# Steps towards Recovery



## creativedp (May 15, 2007)

The first step towards recovery is to admit the fact of this mess, whatever name you give it, in your life. It is not an imaginary distress. No use standing in disbelief or dismay at this awesome phenomenon. Though shocking, distressing, incomprehensible, elusive, frustrating, adamant, or meaningless, it does exist as a shadow on our lives. It has to be accepted like any other malady of the body or mind. It wounldn't disappear by pretending that it is an illusion, or that it doesn't exist. Ofcourse it is unnatural for us to feel the world and one's self to be unreal. Yet this funny phenomenon does exist as a misery in our lives.

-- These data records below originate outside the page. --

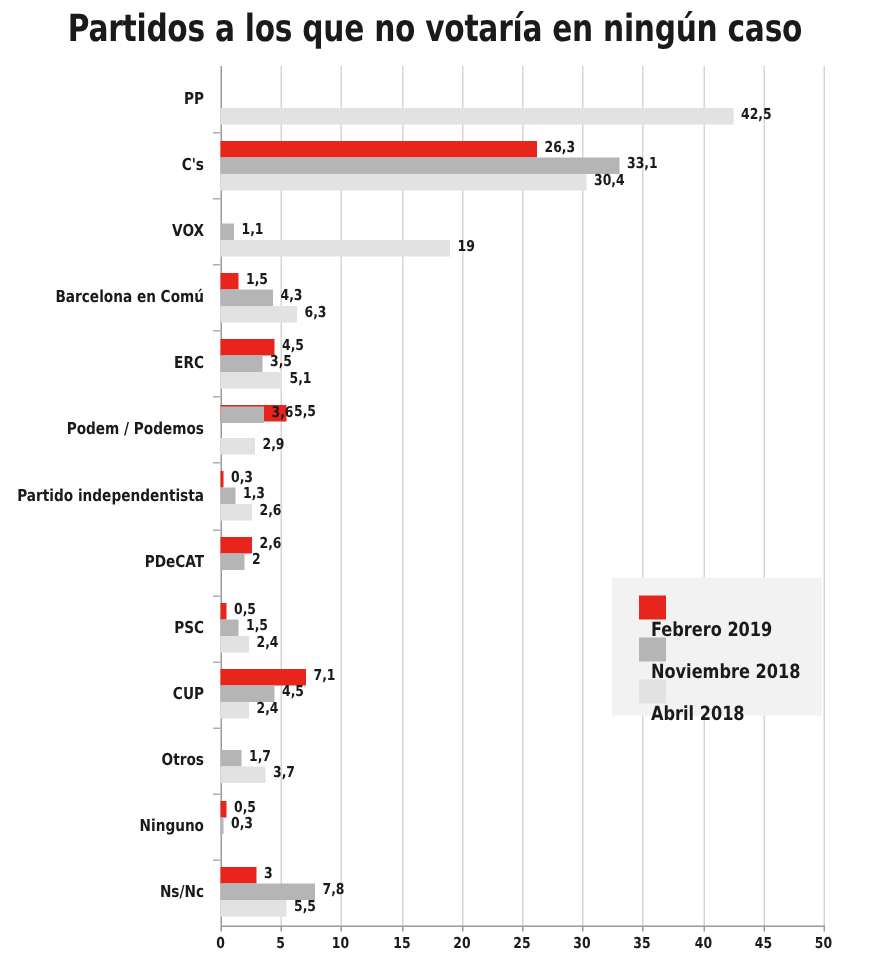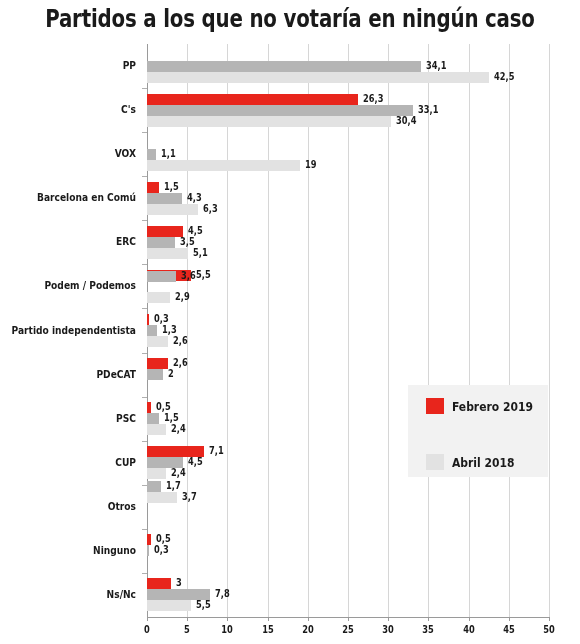"34,1" div.bar-row { html: <div> <div></div> <div>34,1</div> </div> -> none }
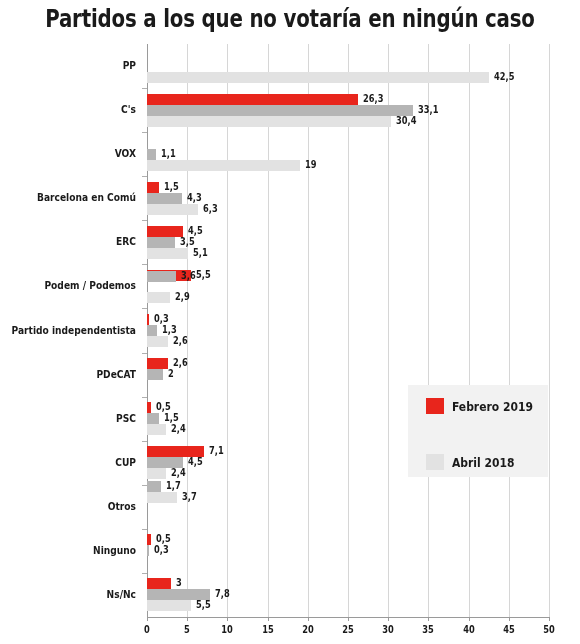"Febrero 2019" .legend-item { align-items: center -> flex-start; flex-direction: none -> column }
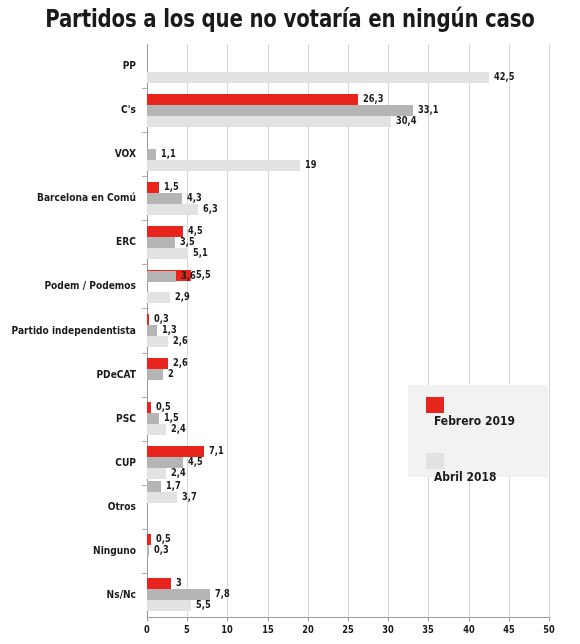"Noviembre 2018" div.legend-item { html: none -> <div> <span></span> <span>Noviembre 2018</span> </div> }
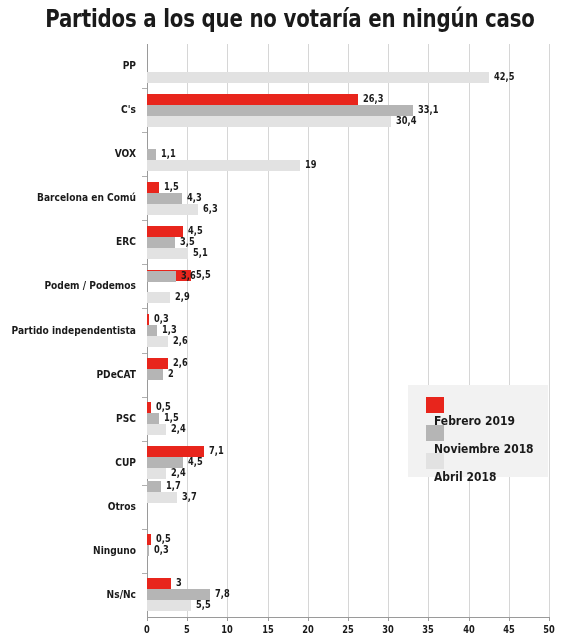"1,7" div.group { top: 426px -> 445px }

The second most important step is to gain insight into the painful fact that the people without this malady experiences the world, self, emotions, time, body etc. differently. Don't pretend that the unreal mess you are in is "the same as their world". Wait for the insight to "see" the unreality as unreality. Neither pretend your unreality to be real nor deny its existence. Wholeheartedly admit the existence of this foul smelling unreality and see how different it will be from the real. My improvement started with such an insight.

The third step would be to give up the habit of obsessive checking whether one is feeling things to be real or unreal now, or how much real and how much unreal. Find useful occupations, engage in group activities, find hobbies, have nutritious food, find healthy ways of living with this thing, postpone important decisions in life. In peaceful moments try to gain insight into your problems of anxiety, panic, obsessions, phobias etc. etc.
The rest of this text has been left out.